> [Your objective]: Take the data below and extract the lines from the one with "Here, ExampleName should" to the one with "- roslaunch dogbot", inclusive, exactly as written.

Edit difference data
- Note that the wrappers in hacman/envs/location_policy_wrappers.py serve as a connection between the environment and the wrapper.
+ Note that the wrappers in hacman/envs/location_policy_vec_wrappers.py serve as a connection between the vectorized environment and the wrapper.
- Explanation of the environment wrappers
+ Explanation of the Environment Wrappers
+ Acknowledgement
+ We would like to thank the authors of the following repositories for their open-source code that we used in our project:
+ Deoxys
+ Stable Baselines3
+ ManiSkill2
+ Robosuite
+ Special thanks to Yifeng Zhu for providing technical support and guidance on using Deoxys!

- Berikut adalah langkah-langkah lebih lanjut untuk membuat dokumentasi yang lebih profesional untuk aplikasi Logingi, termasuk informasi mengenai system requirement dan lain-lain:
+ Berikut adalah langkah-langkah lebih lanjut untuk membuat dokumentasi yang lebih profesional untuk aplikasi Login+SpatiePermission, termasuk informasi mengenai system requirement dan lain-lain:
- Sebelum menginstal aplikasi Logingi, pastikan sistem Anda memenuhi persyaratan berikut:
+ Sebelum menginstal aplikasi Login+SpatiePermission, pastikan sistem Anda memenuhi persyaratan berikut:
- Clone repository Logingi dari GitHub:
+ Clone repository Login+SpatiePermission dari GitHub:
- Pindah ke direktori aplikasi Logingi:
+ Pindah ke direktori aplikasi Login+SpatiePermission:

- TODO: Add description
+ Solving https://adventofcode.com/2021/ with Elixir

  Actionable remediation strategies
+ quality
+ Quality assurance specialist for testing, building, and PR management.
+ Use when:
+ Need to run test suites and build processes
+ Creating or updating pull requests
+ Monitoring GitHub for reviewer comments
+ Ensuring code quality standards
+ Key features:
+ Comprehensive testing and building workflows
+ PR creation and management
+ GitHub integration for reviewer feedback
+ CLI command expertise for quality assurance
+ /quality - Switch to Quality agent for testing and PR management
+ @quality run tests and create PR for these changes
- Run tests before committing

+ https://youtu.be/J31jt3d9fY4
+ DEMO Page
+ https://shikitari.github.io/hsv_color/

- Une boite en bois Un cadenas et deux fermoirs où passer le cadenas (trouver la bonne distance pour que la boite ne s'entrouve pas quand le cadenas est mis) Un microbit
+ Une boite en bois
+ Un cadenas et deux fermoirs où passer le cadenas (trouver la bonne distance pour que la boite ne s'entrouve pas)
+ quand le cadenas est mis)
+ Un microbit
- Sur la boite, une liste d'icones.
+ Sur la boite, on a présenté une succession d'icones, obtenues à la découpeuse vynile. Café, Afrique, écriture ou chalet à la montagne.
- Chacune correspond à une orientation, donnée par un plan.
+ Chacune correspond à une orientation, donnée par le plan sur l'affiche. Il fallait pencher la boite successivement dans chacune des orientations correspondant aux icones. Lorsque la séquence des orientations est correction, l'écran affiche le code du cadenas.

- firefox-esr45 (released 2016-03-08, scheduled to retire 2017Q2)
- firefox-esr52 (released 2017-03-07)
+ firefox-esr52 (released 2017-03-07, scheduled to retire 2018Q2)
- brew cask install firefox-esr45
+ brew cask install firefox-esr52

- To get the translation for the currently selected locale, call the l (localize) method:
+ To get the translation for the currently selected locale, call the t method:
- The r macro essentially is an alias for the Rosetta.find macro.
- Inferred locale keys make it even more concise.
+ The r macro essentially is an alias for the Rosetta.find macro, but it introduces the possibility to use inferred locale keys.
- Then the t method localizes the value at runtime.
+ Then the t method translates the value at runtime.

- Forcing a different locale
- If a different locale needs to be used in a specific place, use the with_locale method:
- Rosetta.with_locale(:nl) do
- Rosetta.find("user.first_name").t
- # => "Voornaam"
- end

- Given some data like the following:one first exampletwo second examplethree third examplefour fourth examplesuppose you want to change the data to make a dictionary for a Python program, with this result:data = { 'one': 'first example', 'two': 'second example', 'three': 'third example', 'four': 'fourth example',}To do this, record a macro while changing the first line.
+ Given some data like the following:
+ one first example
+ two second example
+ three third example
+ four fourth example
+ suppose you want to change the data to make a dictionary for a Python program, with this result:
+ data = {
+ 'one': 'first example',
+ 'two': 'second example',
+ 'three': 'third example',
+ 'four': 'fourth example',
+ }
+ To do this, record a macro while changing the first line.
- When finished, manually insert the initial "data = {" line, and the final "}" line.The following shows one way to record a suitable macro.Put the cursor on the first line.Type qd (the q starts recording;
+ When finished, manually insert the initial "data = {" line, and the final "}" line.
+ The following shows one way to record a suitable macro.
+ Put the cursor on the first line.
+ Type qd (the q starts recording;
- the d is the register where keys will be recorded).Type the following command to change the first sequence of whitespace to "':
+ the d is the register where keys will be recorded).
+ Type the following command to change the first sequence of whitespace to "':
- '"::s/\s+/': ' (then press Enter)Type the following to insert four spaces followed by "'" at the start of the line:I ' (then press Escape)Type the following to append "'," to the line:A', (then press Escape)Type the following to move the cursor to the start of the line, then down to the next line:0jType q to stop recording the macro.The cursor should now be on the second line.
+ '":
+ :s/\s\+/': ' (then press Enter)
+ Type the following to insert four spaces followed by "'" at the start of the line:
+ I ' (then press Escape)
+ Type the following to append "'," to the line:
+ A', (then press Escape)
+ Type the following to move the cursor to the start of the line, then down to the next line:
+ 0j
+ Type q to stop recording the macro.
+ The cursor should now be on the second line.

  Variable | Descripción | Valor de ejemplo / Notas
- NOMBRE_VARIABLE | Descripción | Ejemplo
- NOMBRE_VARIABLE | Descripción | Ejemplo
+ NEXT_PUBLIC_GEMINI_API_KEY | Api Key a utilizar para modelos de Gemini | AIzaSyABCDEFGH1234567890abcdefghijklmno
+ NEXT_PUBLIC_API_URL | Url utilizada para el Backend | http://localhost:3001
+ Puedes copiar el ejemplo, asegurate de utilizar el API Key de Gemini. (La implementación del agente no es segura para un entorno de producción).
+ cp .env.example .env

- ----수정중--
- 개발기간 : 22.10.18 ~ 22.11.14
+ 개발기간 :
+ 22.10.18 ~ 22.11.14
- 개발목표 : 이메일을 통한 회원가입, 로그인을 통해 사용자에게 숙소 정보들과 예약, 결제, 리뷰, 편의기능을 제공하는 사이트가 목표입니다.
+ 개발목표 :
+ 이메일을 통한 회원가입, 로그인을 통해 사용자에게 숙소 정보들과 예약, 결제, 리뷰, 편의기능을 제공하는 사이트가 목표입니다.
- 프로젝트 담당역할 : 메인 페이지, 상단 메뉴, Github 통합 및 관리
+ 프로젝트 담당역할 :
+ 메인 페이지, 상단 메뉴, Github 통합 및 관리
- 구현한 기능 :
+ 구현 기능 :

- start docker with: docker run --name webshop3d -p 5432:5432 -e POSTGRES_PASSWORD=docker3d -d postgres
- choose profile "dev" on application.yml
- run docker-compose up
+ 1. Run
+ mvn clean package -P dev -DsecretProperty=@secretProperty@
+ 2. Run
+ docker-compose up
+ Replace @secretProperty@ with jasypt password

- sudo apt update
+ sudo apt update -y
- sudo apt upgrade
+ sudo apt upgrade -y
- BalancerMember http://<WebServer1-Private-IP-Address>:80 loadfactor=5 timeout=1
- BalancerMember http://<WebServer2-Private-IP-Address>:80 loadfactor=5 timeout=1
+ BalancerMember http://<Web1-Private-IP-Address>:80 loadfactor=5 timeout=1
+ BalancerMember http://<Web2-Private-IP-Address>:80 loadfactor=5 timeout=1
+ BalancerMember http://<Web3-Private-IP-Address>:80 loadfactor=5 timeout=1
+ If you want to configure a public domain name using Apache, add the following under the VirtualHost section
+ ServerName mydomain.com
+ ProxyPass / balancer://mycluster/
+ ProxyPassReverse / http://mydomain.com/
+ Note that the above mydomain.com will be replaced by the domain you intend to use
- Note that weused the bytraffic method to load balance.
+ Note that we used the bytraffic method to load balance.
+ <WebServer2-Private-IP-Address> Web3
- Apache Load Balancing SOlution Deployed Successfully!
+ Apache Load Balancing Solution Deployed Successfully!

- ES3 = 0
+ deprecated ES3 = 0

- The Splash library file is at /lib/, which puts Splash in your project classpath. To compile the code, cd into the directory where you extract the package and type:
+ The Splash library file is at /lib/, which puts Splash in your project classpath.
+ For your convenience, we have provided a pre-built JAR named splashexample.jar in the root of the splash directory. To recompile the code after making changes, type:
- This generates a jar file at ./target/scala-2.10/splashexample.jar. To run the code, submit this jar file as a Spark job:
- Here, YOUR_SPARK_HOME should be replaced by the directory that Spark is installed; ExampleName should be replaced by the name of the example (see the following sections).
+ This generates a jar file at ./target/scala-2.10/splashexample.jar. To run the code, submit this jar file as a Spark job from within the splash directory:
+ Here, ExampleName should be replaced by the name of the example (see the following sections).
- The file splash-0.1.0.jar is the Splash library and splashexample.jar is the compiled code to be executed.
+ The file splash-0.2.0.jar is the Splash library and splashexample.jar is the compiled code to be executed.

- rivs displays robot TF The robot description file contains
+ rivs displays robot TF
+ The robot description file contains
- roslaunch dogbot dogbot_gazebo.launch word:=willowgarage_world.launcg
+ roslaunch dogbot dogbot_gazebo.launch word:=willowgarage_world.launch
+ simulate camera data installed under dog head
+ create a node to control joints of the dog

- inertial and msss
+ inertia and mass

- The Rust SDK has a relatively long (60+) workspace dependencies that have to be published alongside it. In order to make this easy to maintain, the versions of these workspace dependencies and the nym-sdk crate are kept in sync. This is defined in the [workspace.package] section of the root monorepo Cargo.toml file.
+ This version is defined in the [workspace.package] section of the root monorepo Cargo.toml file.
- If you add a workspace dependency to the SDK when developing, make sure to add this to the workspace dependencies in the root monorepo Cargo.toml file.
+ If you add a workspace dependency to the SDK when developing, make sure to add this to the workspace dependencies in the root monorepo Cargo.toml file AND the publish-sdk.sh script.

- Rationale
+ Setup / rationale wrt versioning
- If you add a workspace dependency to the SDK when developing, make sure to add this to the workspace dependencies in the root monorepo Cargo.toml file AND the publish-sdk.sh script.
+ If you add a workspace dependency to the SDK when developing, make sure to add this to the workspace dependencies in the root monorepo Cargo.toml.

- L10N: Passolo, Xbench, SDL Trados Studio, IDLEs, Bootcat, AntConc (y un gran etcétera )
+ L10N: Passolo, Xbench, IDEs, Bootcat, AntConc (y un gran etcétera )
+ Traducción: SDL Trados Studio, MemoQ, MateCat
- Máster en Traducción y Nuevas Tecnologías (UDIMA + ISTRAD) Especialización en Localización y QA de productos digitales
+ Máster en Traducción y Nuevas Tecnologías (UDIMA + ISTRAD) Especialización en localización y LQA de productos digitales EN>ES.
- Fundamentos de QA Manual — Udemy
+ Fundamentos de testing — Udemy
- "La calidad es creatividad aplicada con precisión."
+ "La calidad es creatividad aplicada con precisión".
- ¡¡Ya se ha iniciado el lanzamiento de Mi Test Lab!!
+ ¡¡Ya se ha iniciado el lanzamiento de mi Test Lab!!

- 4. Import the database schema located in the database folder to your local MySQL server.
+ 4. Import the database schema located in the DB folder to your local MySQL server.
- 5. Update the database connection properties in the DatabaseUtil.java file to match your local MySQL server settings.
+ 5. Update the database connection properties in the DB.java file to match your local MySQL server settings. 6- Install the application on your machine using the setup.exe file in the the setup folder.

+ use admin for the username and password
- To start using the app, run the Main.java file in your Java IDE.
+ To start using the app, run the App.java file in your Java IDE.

> [Solution to this exercise]:
+ Here, ExampleName should be replaced by the name of the example (see the following sections).
- The file splash-0.1.0.jar is the Splash library and splashexample.jar is the compiled code to be executed.
+ The file splash-0.2.0.jar is the Splash library and splashexample.jar is the compiled code to be executed.

- rivs displays robot TF The robot description file contains
+ rivs displays robot TF
+ The robot description file contains
- roslaunch dogbot dogbot_gazebo.launch word:=willowgarage_world.launcg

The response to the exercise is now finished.